Société Française de Génie des Procédés
- Abbreviation: SFGP
- Formation: 1997
- Legal status: professional organization
- Purpose: Chemical engineering,
- Location: Paris, 28 rue Saint-Dominique (75007);
- Region served: France
- Members: 668
- Président: Frédéric Augier
- Main organ: Procédique
- Affiliations: EFCE
- Website: http://www.sfgp.asso.fr/

= Société Française de Génie des Procédés =

Engineering organization of France

The Société Française de Génie des Procédés (SFGP; French Society of Process Engineers) is a French organization for chemical engineers. It is a member of the European Federation of Chemical Engineering and acts as joint Secretariat, and of la Fédération Française pour les sciences de la Chimie (FFC). It publishes a technical journal "Récents progrès en Génie des Procédés", and news for members "Procédique" (first published April 1988), and organizes a congress every alternate year. As of 2014 its membership is in excess of 600.

Its history dates back to a congress in 1987, 1er Congrès Français de Génie des Procédés, and the formation the following year of a Groupe Français de Génie des Procédés (GFGP), which in 1989 had 340 members. and formally transformed into the present organization in 1997.

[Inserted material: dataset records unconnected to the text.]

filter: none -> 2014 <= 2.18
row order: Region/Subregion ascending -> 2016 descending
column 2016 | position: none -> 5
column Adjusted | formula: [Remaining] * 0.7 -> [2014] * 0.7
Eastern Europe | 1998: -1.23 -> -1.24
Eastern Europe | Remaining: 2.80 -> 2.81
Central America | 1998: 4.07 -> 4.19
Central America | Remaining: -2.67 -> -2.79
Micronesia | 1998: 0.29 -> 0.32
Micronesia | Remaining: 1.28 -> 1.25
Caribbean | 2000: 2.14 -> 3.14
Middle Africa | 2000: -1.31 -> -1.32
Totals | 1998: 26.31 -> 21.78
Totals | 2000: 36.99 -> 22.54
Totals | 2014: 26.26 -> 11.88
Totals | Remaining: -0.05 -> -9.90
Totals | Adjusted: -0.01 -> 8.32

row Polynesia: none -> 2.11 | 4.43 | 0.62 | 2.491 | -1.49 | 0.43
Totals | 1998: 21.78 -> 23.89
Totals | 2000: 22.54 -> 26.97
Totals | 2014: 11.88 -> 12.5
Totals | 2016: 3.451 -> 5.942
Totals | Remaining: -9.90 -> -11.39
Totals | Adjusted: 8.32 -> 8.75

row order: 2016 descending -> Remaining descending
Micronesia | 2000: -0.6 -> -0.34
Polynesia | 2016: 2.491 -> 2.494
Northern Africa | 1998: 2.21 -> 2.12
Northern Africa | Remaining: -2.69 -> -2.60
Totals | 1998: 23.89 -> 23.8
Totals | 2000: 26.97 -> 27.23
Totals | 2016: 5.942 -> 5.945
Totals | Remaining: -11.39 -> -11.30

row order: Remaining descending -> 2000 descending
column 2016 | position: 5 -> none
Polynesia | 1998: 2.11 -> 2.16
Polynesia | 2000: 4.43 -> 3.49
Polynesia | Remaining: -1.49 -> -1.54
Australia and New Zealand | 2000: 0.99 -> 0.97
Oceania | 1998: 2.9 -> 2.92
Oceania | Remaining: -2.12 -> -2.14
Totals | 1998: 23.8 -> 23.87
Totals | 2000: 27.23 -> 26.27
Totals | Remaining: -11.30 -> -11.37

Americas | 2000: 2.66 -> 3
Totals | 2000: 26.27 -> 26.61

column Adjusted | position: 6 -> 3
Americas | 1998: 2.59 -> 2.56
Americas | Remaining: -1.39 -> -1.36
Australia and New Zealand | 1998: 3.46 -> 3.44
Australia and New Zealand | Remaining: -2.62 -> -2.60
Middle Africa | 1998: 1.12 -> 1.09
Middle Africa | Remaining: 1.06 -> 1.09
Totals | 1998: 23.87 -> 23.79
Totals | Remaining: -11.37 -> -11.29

Its mission statement is to:
- promote Process Engineering.
- promote exchanges between academics, trainers and researchers, manufacturers developing and operating processes, engineering companies and suppliers at the national, European and global levels.
- build a network of experts to respond to societal challenges and the innovation needs of Process Industries.
- be a force for representations to political and institutional decision-makers.